Modification records:

^^^^^^^^^^^^^^^^

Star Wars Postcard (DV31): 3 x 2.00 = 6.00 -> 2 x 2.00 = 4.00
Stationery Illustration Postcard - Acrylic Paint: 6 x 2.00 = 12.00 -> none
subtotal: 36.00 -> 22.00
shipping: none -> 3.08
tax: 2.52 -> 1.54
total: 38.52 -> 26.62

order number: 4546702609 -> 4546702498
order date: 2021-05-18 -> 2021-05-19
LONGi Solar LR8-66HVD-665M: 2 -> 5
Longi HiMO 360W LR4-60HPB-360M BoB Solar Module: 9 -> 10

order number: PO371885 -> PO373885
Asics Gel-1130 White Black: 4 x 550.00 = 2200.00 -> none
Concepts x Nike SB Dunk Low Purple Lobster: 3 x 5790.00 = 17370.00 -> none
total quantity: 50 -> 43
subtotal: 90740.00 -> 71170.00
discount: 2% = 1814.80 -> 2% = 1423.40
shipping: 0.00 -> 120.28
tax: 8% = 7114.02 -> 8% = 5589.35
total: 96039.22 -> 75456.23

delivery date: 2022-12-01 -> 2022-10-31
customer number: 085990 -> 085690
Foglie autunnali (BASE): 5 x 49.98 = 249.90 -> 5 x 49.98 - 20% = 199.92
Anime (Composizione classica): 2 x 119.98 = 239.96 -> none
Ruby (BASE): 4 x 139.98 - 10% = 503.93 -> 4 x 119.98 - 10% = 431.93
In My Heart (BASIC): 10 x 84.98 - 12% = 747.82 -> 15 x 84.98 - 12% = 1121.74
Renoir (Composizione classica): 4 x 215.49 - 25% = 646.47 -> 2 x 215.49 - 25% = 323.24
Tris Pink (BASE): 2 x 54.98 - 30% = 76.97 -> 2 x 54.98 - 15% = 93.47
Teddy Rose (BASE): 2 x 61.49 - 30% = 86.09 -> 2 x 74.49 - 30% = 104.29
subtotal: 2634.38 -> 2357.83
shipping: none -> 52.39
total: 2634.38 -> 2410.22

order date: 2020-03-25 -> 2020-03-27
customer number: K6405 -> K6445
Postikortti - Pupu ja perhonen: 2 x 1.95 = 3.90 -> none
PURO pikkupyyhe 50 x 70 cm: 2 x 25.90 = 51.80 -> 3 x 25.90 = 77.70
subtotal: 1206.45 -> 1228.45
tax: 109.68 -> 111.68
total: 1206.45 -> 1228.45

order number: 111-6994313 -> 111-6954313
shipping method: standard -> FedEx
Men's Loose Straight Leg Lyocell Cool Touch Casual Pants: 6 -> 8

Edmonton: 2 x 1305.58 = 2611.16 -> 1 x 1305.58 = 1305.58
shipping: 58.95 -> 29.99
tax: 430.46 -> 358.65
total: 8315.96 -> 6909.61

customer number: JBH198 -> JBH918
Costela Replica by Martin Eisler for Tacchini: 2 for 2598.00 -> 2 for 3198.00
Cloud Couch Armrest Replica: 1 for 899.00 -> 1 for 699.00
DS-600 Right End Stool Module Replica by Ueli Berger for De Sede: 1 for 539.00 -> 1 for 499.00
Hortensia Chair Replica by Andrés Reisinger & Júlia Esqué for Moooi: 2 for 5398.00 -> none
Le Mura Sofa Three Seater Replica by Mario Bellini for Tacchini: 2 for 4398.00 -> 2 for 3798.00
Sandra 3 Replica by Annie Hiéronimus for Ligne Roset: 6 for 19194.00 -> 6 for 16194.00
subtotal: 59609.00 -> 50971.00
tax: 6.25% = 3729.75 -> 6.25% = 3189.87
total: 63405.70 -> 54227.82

^^^^^^^^^^^^^^^^

TASK DIRECTIONS:
Reproduce the entries exactly, starting at their first line and stopping after the line with "total: 96039.22 -> 75456.23".

RESPONSE:
Star Wars Postcard (DV31): 3 x 2.00 = 6.00 -> 2 x 2.00 = 4.00
Stationery Illustration Postcard - Acrylic Paint: 6 x 2.00 = 12.00 -> none
subtotal: 36.00 -> 22.00
shipping: none -> 3.08
tax: 2.52 -> 1.54
total: 38.52 -> 26.62

order number: 4546702609 -> 4546702498
order date: 2021-05-18 -> 2021-05-19
LONGi Solar LR8-66HVD-665M: 2 -> 5
Longi HiMO 360W LR4-60HPB-360M BoB Solar Module: 9 -> 10

order number: PO371885 -> PO373885
Asics Gel-1130 White Black: 4 x 550.00 = 2200.00 -> none
Concepts x Nike SB Dunk Low Purple Lobster: 3 x 5790.00 = 17370.00 -> none
total quantity: 50 -> 43
subtotal: 90740.00 -> 71170.00
discount: 2% = 1814.80 -> 2% = 1423.40
shipping: 0.00 -> 120.28
tax: 8% = 7114.02 -> 8% = 5589.35
total: 96039.22 -> 75456.23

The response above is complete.